§ **Assignment**
Look for the word "number" in the entries below, then copy every line that has it.

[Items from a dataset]
>>>>

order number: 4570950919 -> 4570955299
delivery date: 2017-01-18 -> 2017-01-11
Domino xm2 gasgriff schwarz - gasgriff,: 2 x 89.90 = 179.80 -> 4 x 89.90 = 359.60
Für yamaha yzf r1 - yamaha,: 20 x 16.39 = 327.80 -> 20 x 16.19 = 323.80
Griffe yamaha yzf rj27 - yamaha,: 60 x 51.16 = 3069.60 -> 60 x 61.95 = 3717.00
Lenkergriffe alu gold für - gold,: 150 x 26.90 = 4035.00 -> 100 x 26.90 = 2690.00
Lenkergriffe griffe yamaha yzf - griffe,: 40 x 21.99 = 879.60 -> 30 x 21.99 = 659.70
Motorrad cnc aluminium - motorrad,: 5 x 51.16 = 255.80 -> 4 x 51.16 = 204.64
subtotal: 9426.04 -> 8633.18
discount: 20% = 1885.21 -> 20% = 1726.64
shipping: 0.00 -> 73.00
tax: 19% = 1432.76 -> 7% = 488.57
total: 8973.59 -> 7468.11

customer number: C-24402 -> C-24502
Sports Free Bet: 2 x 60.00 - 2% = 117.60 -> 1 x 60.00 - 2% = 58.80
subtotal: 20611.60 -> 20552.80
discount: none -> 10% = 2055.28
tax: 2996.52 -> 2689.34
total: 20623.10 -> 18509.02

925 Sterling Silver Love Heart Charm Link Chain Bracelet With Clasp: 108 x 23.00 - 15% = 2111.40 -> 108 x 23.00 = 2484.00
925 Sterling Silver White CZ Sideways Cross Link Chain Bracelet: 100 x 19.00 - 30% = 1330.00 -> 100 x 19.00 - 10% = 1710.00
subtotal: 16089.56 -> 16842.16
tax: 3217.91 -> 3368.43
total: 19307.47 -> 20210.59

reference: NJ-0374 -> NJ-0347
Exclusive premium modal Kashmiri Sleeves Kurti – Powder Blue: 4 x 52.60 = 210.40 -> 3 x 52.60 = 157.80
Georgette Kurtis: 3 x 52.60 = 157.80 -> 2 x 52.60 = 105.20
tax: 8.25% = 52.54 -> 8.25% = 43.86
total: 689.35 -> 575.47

<<<<

§ **Solution to the exercise**
order number: 4570950919 -> 4570955299
customer number: C-24402 -> C-24502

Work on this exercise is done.